The failure of the peace process to produce the desired outcome has provoked much speculation as to why it failed. The different sides to the conflict have different interpretations, mostly blaming the other. But few have questioned the approach on which the process was based.
When the United States and the Soviet Union invited the Israelis and Palestinians to the Madrid peace conference, the basis for the subsequent process, two sets of documents structured that process. One was the letter of invitation and the other the letters of assurances that were given by the US government to the different parties at the conference, primarily the Palestinians and the Israelis.
These documents, which set the frame of reference for the process, determined two phases, the interim and the final. The rationale was that the interim phase would create conditions more conducive to negotiating the final outcome. That included, according to these terms of reference, the substantial aspects of the conflict, i.e., borders, settlements, Jerusalem and refugees.
It is legitimate to question this structure. While the interim phase was intended to pave the road for the final phase, as it turned out the parties to different extents used that period to either prejudice the situation on the ground or promote the kind of final phase they desired.
Israel, for example, intensified settlement expansion in a way that aimed directly at influencing where the final borders would run. At the moment, Israel is constructing a wall along the route Israel wishes to become that border. Such activities, whether now or then, distort future possibilities and thus poison interim stage relations.
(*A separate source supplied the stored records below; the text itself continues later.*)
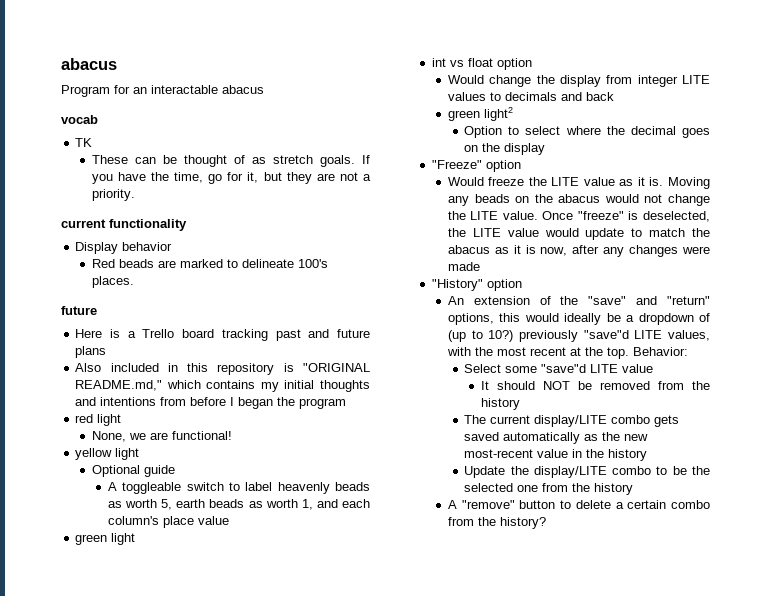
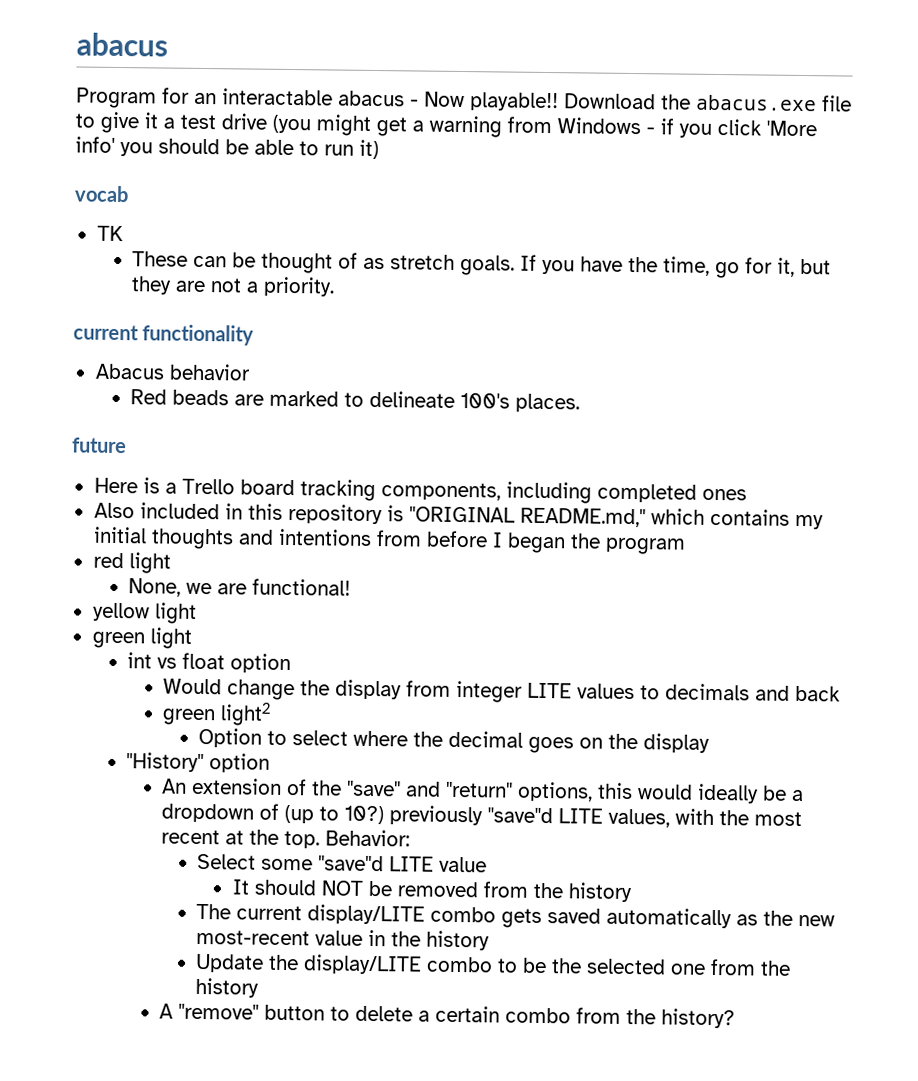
- Program for an interactable abacus
+ Program for an interactable abacus - Now playable!! Download the abacus.exe file to give it a test drive (you might get a warning from Windows - if you click 'More info' you should be able to run it)
- Display behavior
+ Abacus behavior
- Here is a Trello board tracking past and future plans
+ Here is a Trello board tracking components, including completed ones
- Optional guide
- A toggleable switch to label heavenly beads as worth 5, earth beads as worth 1, and each column's place value
- "Freeze" option
- Would freeze the LITE value as it is. Moving any beads on the abacus would not change the LITE value. Once "freeze" is deselected, the LITE value would update to match the abacus as it is now, after any changes were made

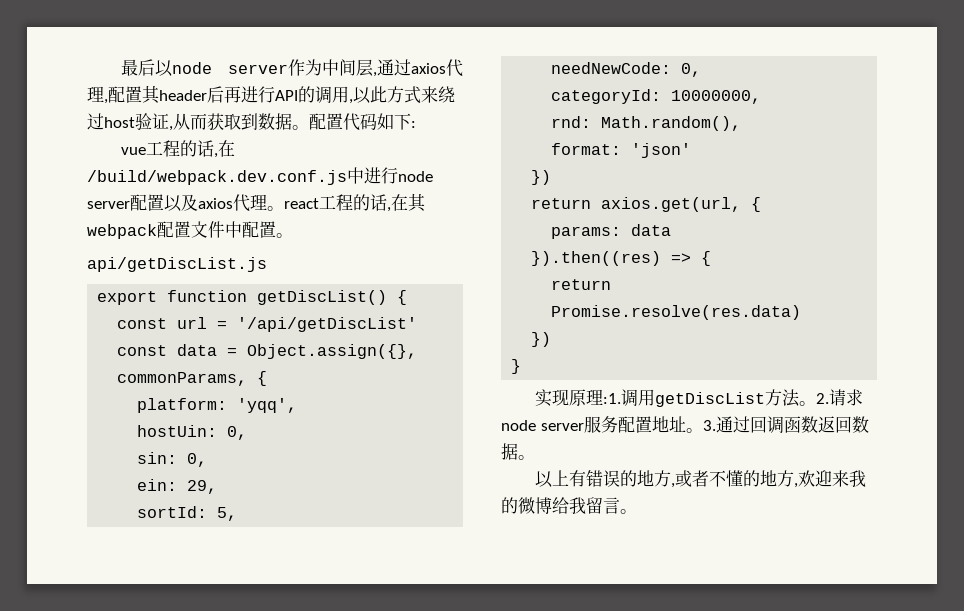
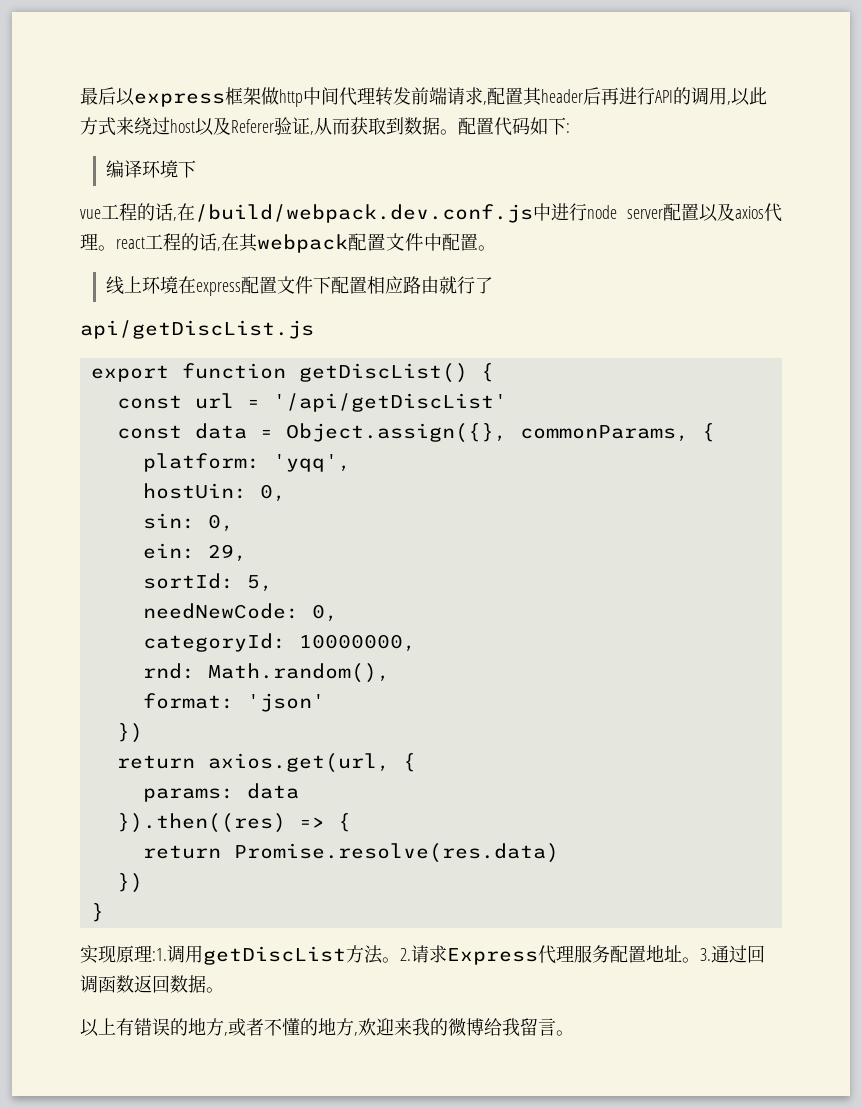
- 最后以node server作为中间层,通过axios代理,配置其header后再进行API的调用,以此方式来绕过host验证,从而获取到数据。
+ 最后以express框架做http中间代理转发前端请求,配置其header后再进行API的调用,以此方式来绕过host以及Referer验证,从而获取到数据。
+ 编译环境下
+ 线上环境在express配置文件下配置相应路由就行了
- 2.请求node server服务配置地址。
+ 2.请求Express代理服务配置地址。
In other words, a situation is created where the interim stage defeats its own purpose.
Recently, and while the Palestinian leadership was trying to coordinate a political initiative on the eve of the last UN General Assembly session, some Arab countries, led by Egypt, suggested that the terms of reference for the process be restructured to reach agreement on borders first and then work out the necessary steps to reach that point.
It is an eminently sensible suggestion and is based on a strong sense of international legitimacy. International law stipulates a complete end to the occupation. Thus the borders are already determined and any change to these borders not agreed to by the parties is illegal. The road map, which was accepted by all concerned parties, also stipulates in its last paragraph that the final objective of this plan is to end the occupation that started in 1967. At Camp David, Israel raised certain concerns about borders that were accommodated by the Palestinian leadership through the principle of a land swap, equal in quality and quantity.
Fixing the borders first will put an end to all the bad faith interim maneuvering and prejudiced practices that are ultimately responsible for producing actions and reactions of a kind that undermine the desire and intention of those pursuing peace.
Settling the issue of borders in advance will not only reduce the tensions and increase confidence, but also allow the two parties to work out non-territorial issues that are of a particularly complicated nature, especially the issue of refugees and Jerusalem. The latter is non-territorial insofar as agreement needs to be reached on how exactly relations between the east and the west of the city are conducted and how free access of all to the city s religious sites is safeguarded, as well as the legal status of these sites.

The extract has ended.